**GIVEN RECORDS**
----------------------------------------

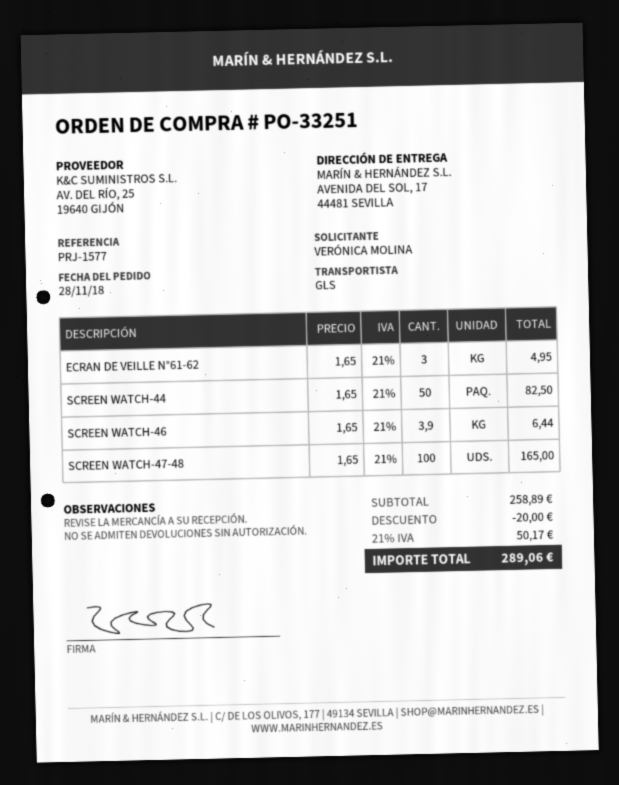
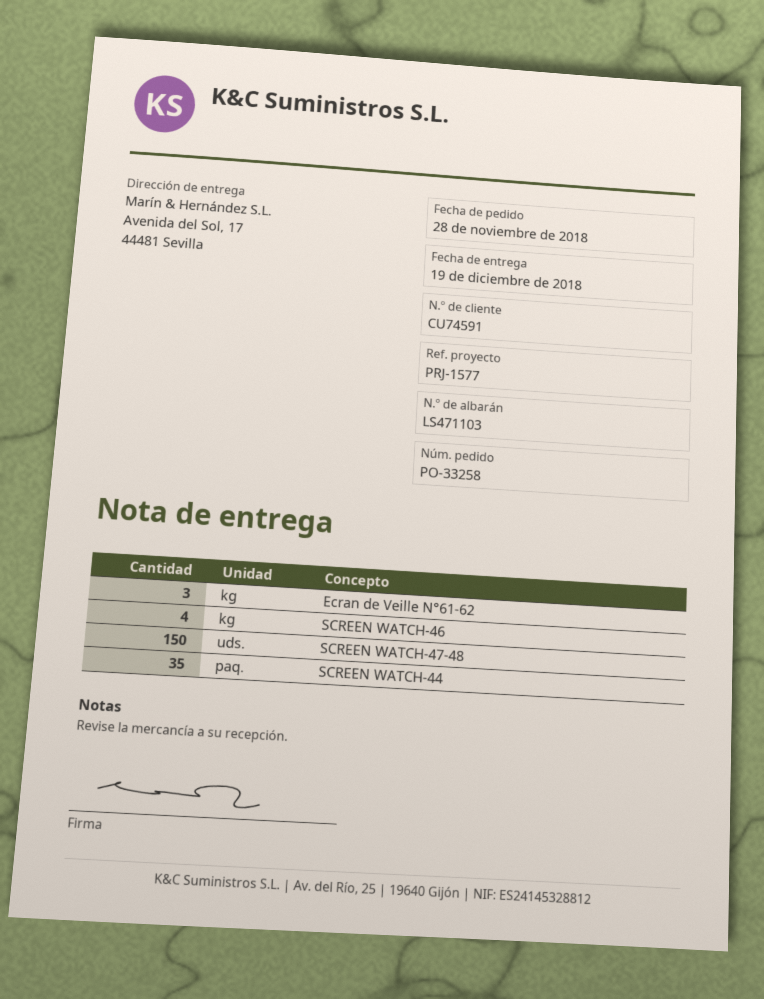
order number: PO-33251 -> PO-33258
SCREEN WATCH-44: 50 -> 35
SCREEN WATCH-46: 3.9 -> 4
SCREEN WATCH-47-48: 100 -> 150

----------------------------------------

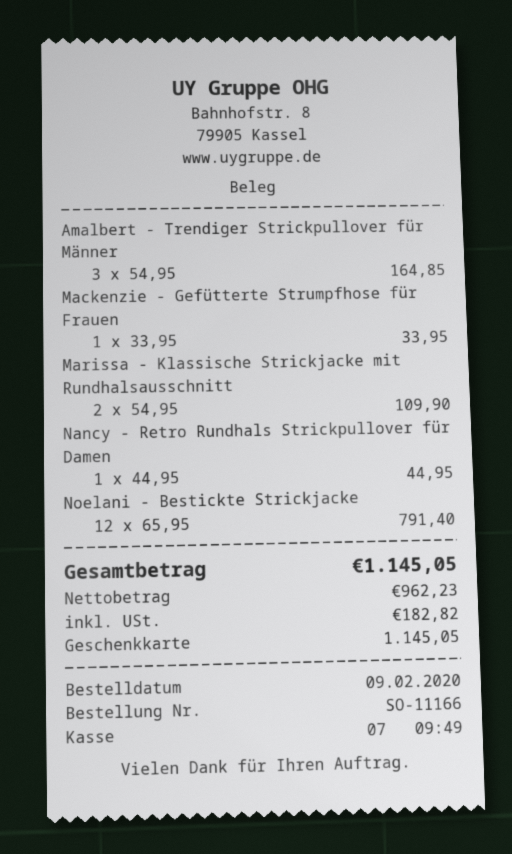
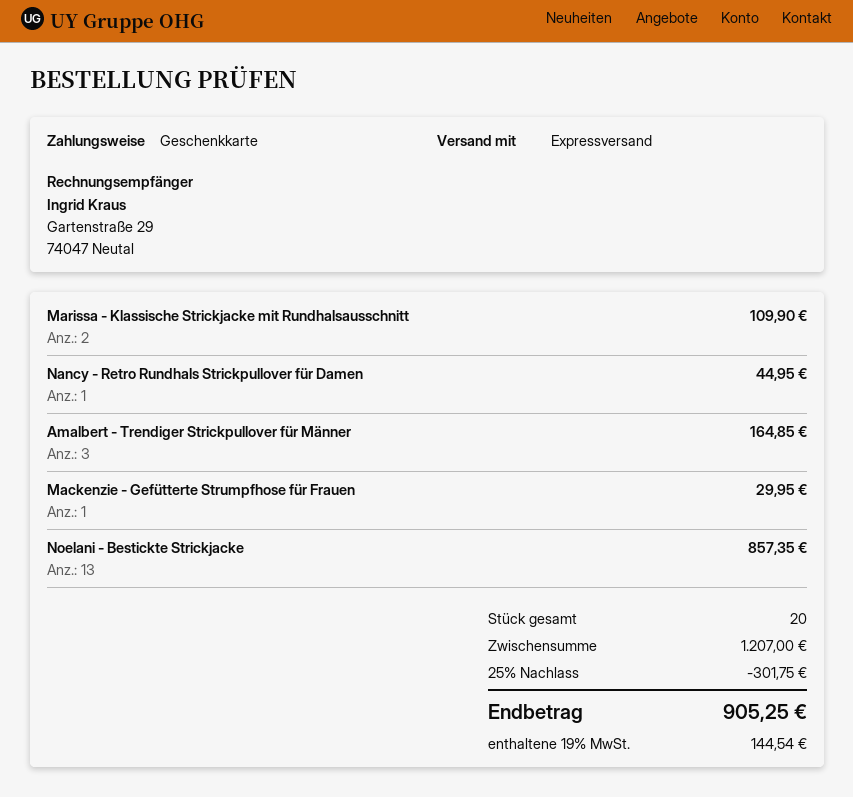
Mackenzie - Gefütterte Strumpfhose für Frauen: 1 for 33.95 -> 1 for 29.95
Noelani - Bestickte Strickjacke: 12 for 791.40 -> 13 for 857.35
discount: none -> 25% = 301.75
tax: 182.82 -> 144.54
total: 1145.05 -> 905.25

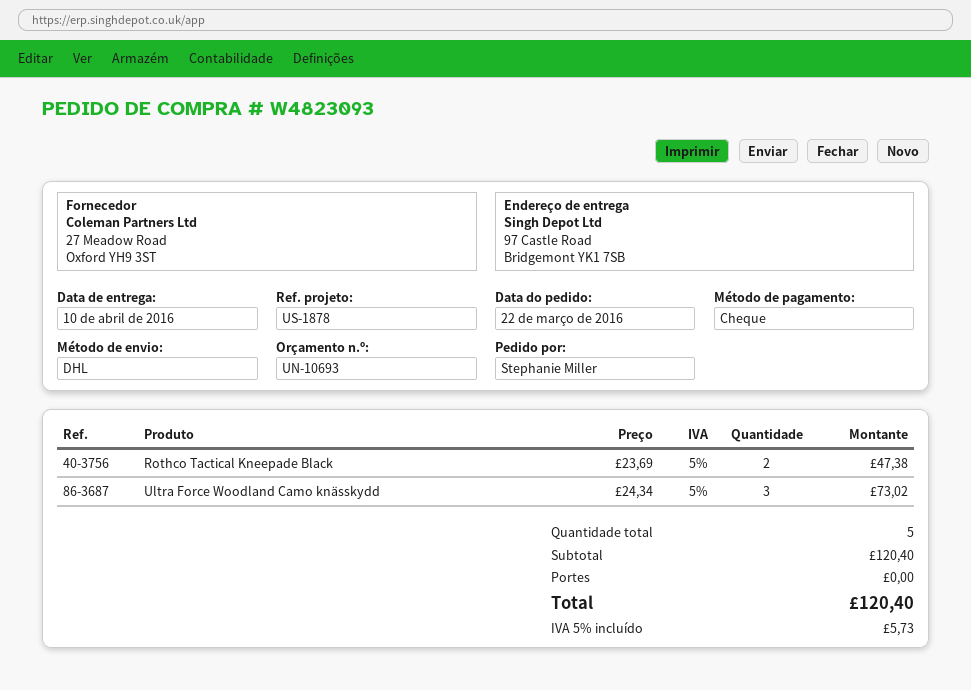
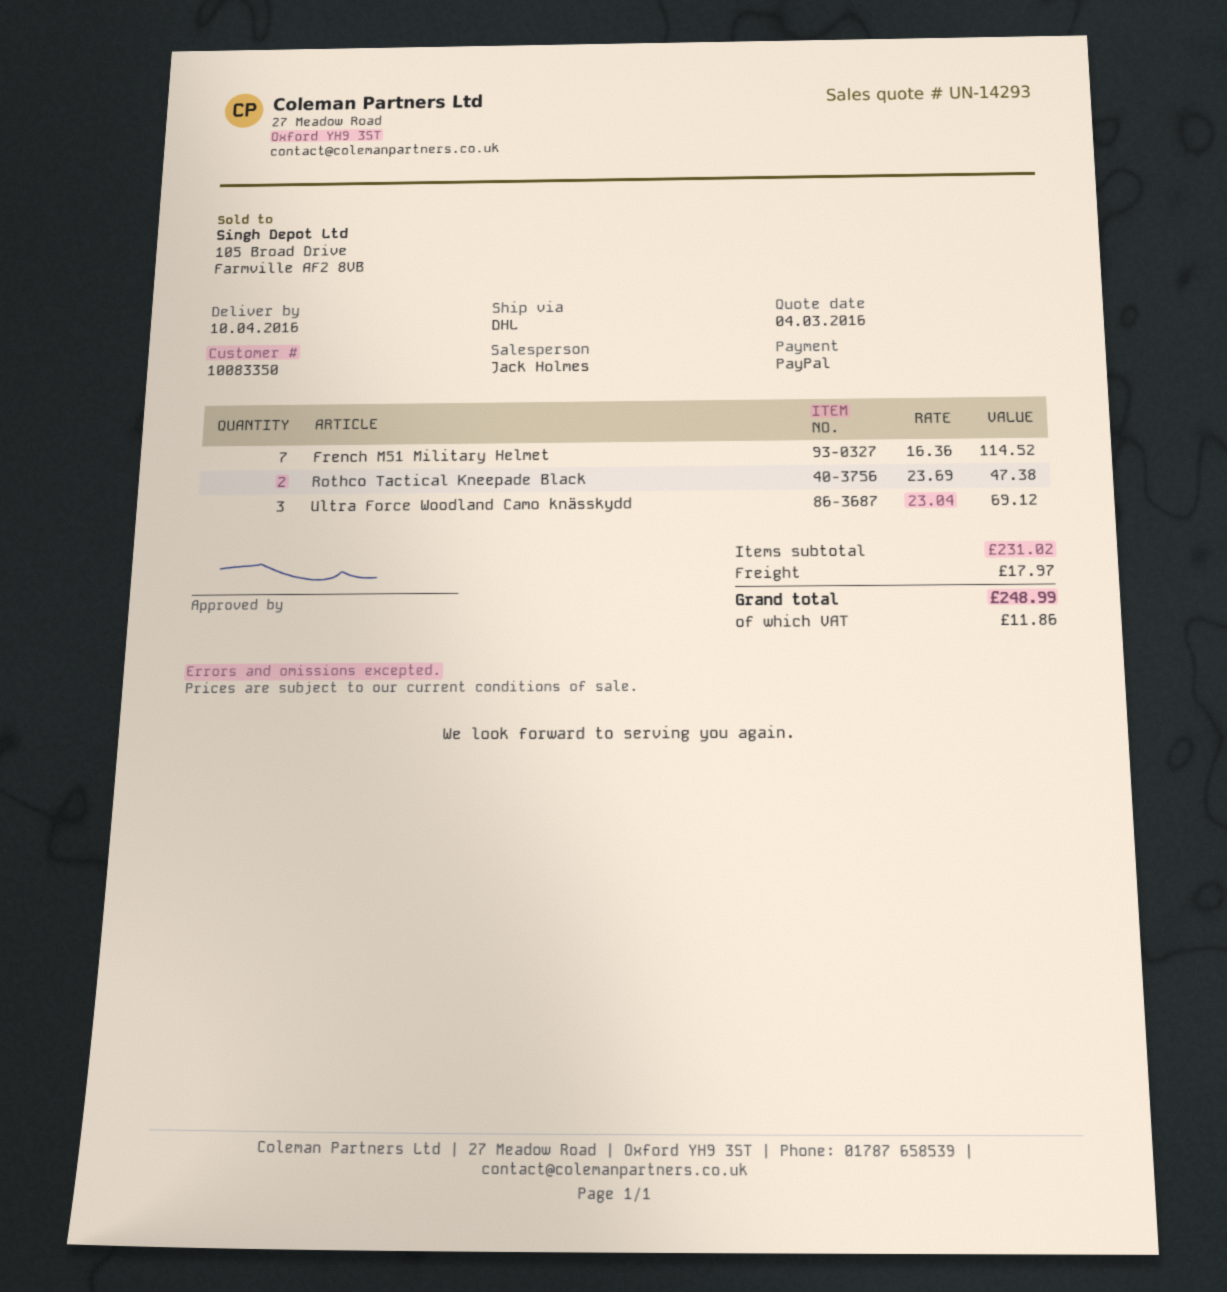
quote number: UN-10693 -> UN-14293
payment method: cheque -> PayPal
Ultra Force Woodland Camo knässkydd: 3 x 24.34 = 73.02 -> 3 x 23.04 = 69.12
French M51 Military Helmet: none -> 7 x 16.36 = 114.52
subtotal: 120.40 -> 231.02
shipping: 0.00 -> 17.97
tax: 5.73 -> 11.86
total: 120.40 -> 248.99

----------------------------------------

**WORK TO COMPLETE**
Give a tally of the lines in the listing above that contain the word "none", and provide nothing beyond the number.

**SOLUTION FOR THIS EXERCISE**
2